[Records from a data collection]
━━━━━━━━━━

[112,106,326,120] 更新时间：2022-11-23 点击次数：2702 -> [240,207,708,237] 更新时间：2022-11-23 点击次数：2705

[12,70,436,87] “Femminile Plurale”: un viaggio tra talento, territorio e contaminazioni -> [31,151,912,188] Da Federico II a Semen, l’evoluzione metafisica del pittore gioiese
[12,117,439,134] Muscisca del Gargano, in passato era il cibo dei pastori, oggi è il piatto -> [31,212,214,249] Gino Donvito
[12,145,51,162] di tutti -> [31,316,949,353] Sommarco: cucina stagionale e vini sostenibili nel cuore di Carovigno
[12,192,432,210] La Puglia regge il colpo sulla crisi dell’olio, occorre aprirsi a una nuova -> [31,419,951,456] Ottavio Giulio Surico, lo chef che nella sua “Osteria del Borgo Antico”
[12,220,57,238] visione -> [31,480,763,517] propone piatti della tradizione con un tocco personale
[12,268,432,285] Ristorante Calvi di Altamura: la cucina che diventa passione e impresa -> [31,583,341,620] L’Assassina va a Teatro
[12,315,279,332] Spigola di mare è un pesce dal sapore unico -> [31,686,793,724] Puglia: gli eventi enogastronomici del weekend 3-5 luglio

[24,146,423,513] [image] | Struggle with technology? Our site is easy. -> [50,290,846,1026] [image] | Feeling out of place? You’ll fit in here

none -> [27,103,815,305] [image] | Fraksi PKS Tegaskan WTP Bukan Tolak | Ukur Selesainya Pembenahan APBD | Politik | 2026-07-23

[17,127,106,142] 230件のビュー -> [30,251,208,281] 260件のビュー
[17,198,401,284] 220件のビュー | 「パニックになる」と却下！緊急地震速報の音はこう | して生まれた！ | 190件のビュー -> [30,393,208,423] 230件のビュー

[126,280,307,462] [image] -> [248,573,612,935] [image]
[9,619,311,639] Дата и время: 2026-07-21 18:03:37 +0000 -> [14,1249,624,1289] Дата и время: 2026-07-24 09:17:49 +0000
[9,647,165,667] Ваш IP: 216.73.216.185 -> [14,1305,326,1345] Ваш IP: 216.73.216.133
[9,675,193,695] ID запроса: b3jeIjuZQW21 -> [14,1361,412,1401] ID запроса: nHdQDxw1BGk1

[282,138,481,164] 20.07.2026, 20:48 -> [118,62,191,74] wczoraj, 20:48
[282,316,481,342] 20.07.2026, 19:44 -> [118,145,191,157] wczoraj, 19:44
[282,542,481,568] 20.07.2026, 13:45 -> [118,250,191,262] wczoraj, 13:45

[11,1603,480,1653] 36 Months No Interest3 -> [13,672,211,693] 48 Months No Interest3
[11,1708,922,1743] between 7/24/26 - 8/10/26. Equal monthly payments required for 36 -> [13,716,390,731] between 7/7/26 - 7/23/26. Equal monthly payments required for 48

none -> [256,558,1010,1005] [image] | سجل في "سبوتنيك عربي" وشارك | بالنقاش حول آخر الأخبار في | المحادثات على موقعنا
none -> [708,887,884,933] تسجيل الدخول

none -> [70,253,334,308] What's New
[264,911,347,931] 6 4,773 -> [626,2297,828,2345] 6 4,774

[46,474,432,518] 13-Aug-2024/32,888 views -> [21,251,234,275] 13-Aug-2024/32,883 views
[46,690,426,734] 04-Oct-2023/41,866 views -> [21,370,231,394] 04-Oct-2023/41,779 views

━━━━━━━━━━

=== EXERCISE DETAILS ===
Filter the entries by the string "views" and copy each matching line.

=== TASK ANSWER ===
[46,474,432,518] 13-Aug-2024/32,888 views -> [21,251,234,275] 13-Aug-2024/32,883 views
[46,690,426,734] 04-Oct-2023/41,866 views -> [21,370,231,394] 04-Oct-2023/41,779 views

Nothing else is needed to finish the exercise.